Выбрать главу

 

Венсан де Брие замолчал. Наступила долгая пауза. Капеллан часовни "Спасения Богородицы" Огюст Годар искал слова для поддержки исповедовавшегося только что рыцаря.

 

- Все, что ты рассказал, сын мой, - произнес он тихо и перекрестился, - непременно дойдет до Господа нашего Иисуса Христа, ибо сказано с примерной искренностью и прямотой. Достоин любви и прощения тот, кто находит в себе силы смирить гордыню и прийти к исповеди с открытым сердцем. Жаку де Моле выпал его жребий, папе Клименту - его. Придет время, исполнится жребий и для Филиппа Валуа, прозванного Красивым. Придет время и для тебя, сын мой. В своей исповеди ты коснулся тех, от кого во многом зависела и еще зависит судьба Франции, а может быть, и всего мира. Но случайно или намеренно ты умолчал о самом главном - о том, вокруг чего, собственно говоря, и вертится вся эта интрига. Никто не в силах заставить тебя сказать это, никто кроме самого Господа не способен ответить на это умолчание. Если тебе есть, что добавить - я услышу, если нет - я пойму...

 

- Простите меня, святой отец... я не могу...

 

- Бог простит, - ответил священник. - Великая бездна сам человек, волосы его легче счесть, чем его чувства и движения сердца. Так говорил Блаженный Августин. Ступай же с миром, и пусть Господь умножает твои силы, если они направлены на благое дело. И помни: всякий, кто имеет свою меру, то есть мудрость - блажен.

 

С этими словами Огюст Годар просунул в окошко перегородки руку. Венсан де Брие подхватил ее и припал к запястью горячими губами. Священник почувствовал, как у бывшего рыцаря дрожат пальцы.

 

***

 

В альмонарии было тихо. Несколько нищих смиренно сидели на низких скамьях, расставленных вдоль гладких стен, и ожидали ежедневной милостыни. Еще два года назад Вьерзонский женский монастырь принадлежал могучему и славному Ордену тамплиеров, но после папской буллы, зачитанной во время Вьенского собора и упразднявшей опальный Орден, монастырь перешел во владение госпитальеров.

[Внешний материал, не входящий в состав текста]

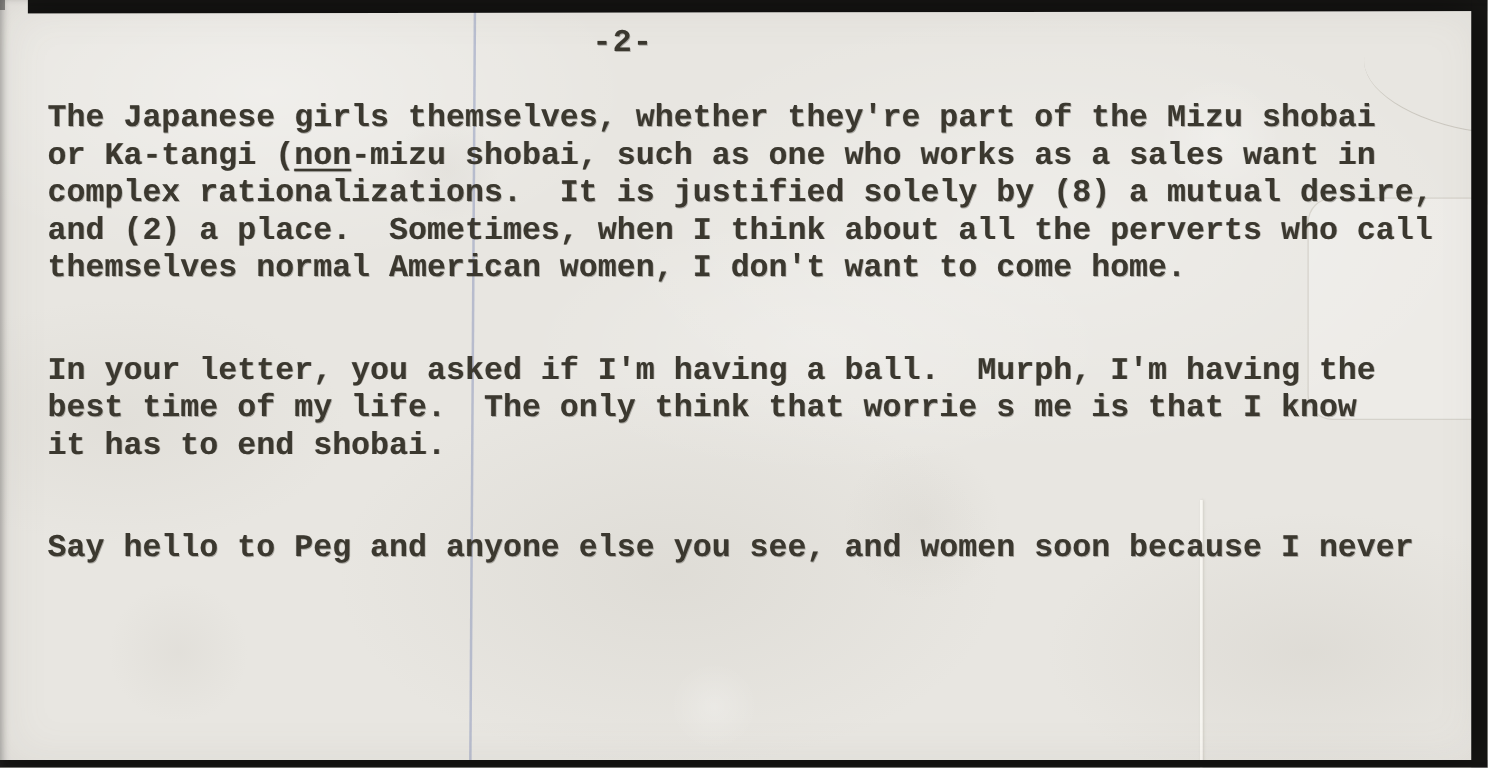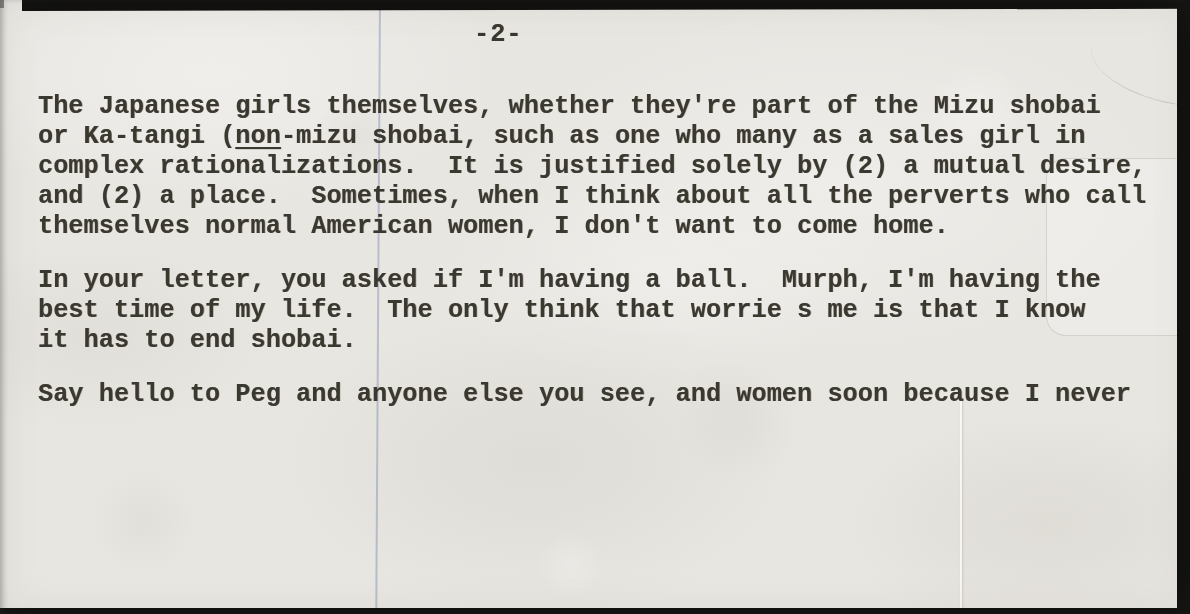"The Japanese girls themselves, whether" .body-text { top: 92px -> 80px }
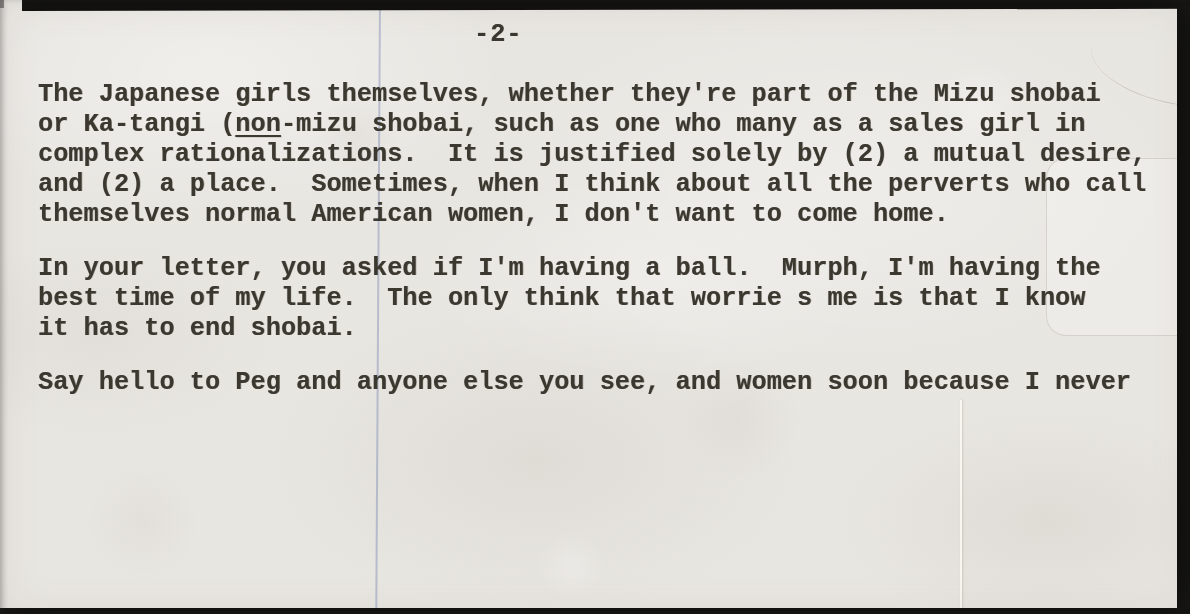"-mizu shobai, such as one" span { text: many as a sales girl -> works as a sales want }
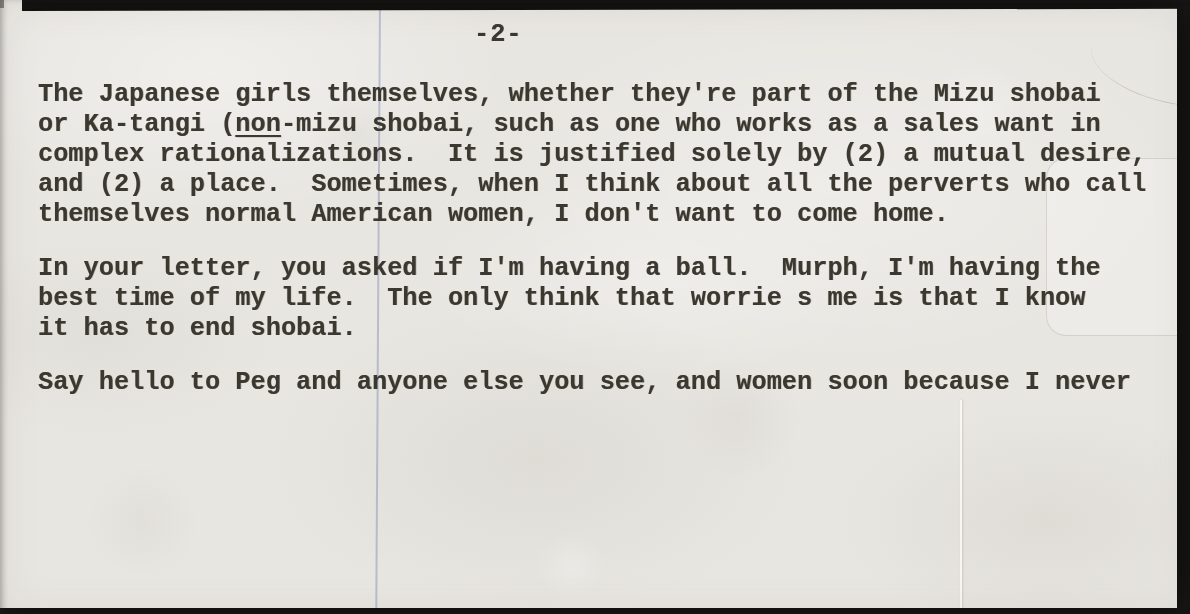"complex rationalizations. It is" div.line { text: 2 -> 8 }
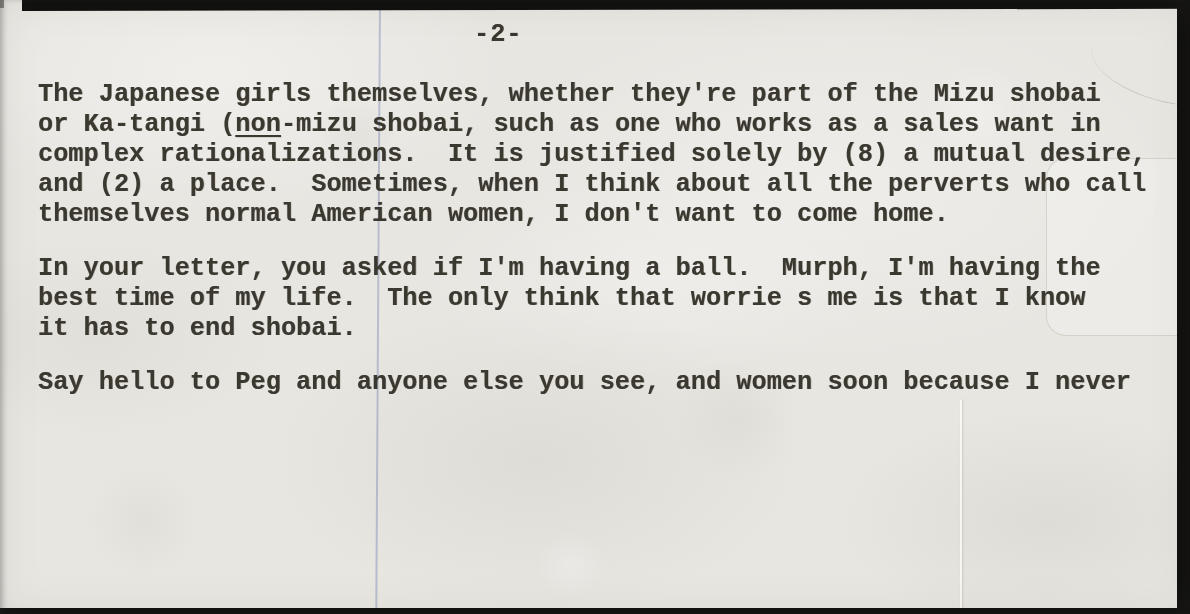"In your letter, you asked" .para + .para { margin-top: 24px -> 52px }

Принадлежность его поменялась, но раздача подаяния нуждающимся, кормление и одевание убогих, лечение страждущих - оставалось неизменной традицией. Вот и теперь полдюжины оборванцев из числа местных жителей пришли к сердобольным монахиням, чтобы позавтракать, чем Бог послал.

 

После утренней молитвы в альмонарий вошли трое послушниц. Они принесли горшок с кашей, оловянные миски и ложки, хлеб. Насыпав каждому из ожидающих по увесистой порции, сестры удалились. Одна из них задержалась у двери и сказала:

 

- Как поедите, ступайте с Богом, и да будет мир с вами и благословение Господа нашего!

 

Но когда через четверть часа эта же послушница вернулась посмотреть, все ли довольны угощением, в альмонарии почти никого не было. Лишь в углу всё еще оставалась одна нищенка. На ней были какие-то лохмотья, голову покрывала надвинутая на глаза накидка. Она уже поела, отставила в сторону миску и теперь сидела, низко согнувшись - будто молилась, ни на кого не обращая внимания.